The Trust is a charity and independent of government. Our primary purpose is conservation and the majority of our funding comes from our 320,000 members, as well as generous donors and supporters, and not the public sector.
I am not aware of any situation where we have compromised conservation of the 129 properties we care for at the behest of any government agency for political or economic ends. That is not to say that heritage does not make a valuable contribution to Scotland’s economy.
In this newspaper last April, Terry Levinthal, our director of conservation and projects, relayed the results of a 2007 study showing that the historic environment alone contributed in excess of £2.3 billion (2.6 per cent) to Scotland’s national gross value added, and accounted for 2.5 per cent of total employment, well ahead of fisheries and agriculture.

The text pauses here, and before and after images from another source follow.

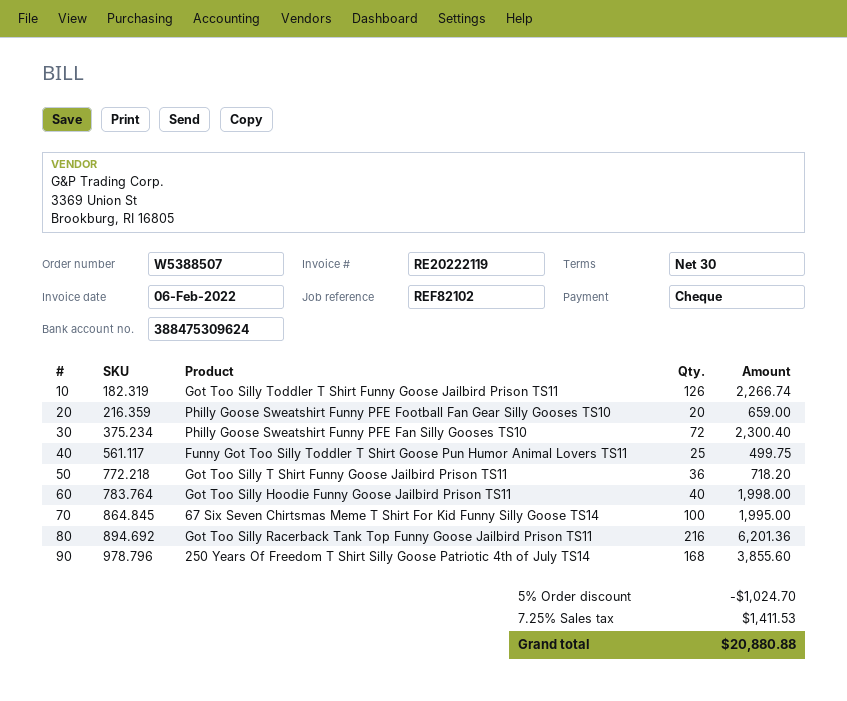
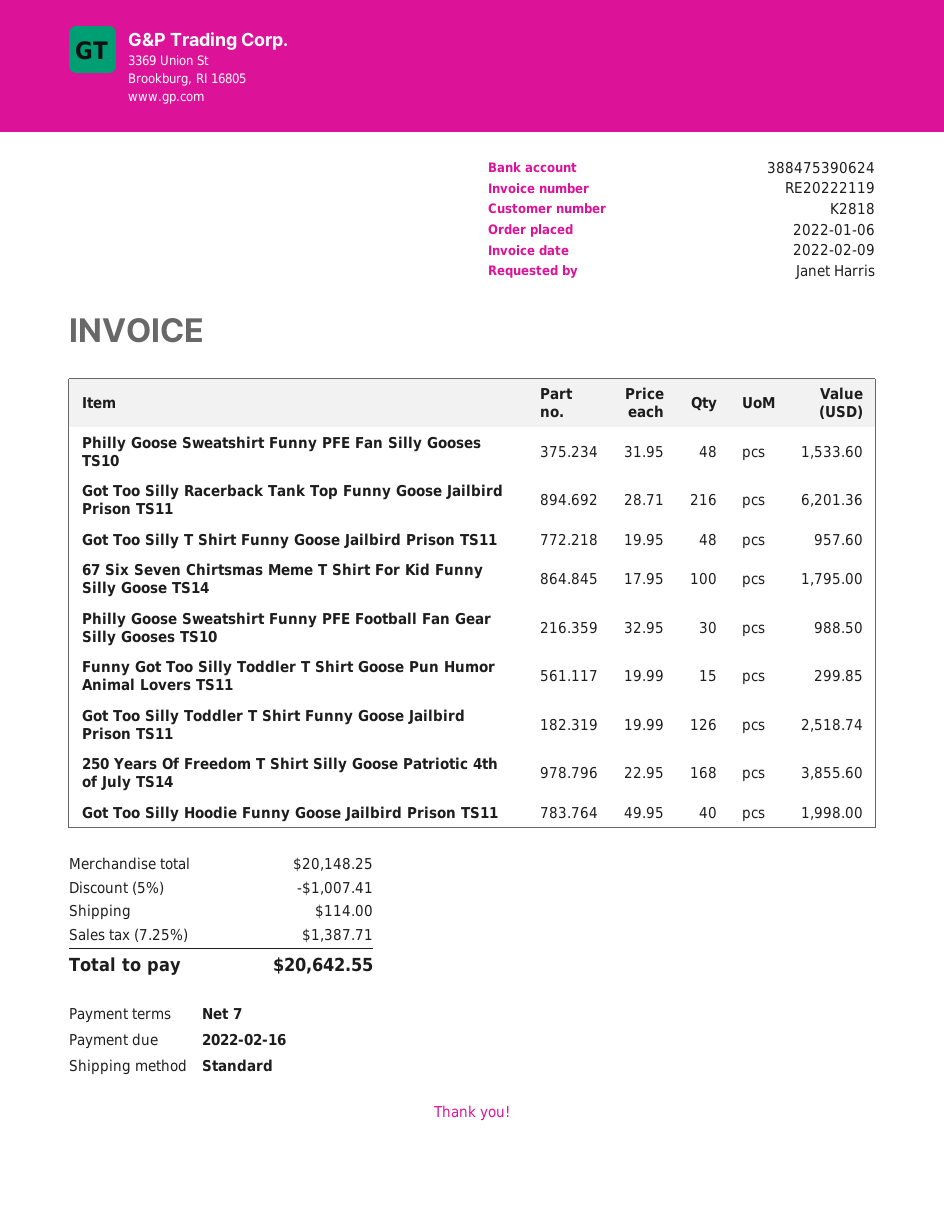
invoice date: 2022-02-06 -> 2022-02-09
payment terms: 30 days -> 7 days
bank account: 388475309624 -> 388475390624
Got Too Silly Toddler T Shirt Funny Goose Jailbird Prison TS11: 126 for 2266.74 -> 126 for 2518.74
Philly Goose Sweatshirt Funny PFE Football Fan Gear Silly Gooses TS10: 20 for 659.00 -> 30 for 988.50
Philly Goose Sweatshirt Funny PFE Fan Silly Gooses TS10: 72 for 2300.40 -> 48 for 1533.60
Funny Got Too Silly Toddler T Shirt Goose Pun Humor Animal Lovers TS11: 25 for 499.75 -> 15 for 299.85
Got Too Silly T Shirt Funny Goose Jailbird Prison TS11: 36 for 718.20 -> 48 for 957.60
67 Six Seven Chirtsmas Meme T Shirt For Kid Funny Silly Goose TS14: 100 for 1995.00 -> 100 for 1795.00
discount: 5% = 1024.70 -> 5% = 1007.41
shipping: none -> 114.00
tax: 7.25% = 1411.53 -> 7.25% = 1387.71
total: 20880.88 -> 20642.55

However, Mr Kerevan is right to draw attention to the effects of short-term thinking and inappropriate development on sites of historic or natural importance.
This is something we are acutely aware of and contend that the planning system requires better balance in assessing heritage value and the needs of local communities: it is not right that charities or local activists with scant resources should be left to face down well-funded commercial interests.

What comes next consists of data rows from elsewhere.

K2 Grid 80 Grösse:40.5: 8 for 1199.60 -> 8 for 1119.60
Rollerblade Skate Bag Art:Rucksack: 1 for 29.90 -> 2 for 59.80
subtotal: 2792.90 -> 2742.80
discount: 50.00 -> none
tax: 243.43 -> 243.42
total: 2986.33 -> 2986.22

While Prestonpans is not one of the sites we care for, we can perhaps take comfort from the promise made by the former planning minister to the Scottish Parliament on 21 May in which he said the Scottish Government would take steps “to ensure planning authorities protect, conserve and where appropriate seek to enhance, the key landscape characteristics and special qualities of sites on the current inventory of historic battlefields”.
Should this promise not be kept, it suggests that we and others need to do more to encourage further review of planning policy.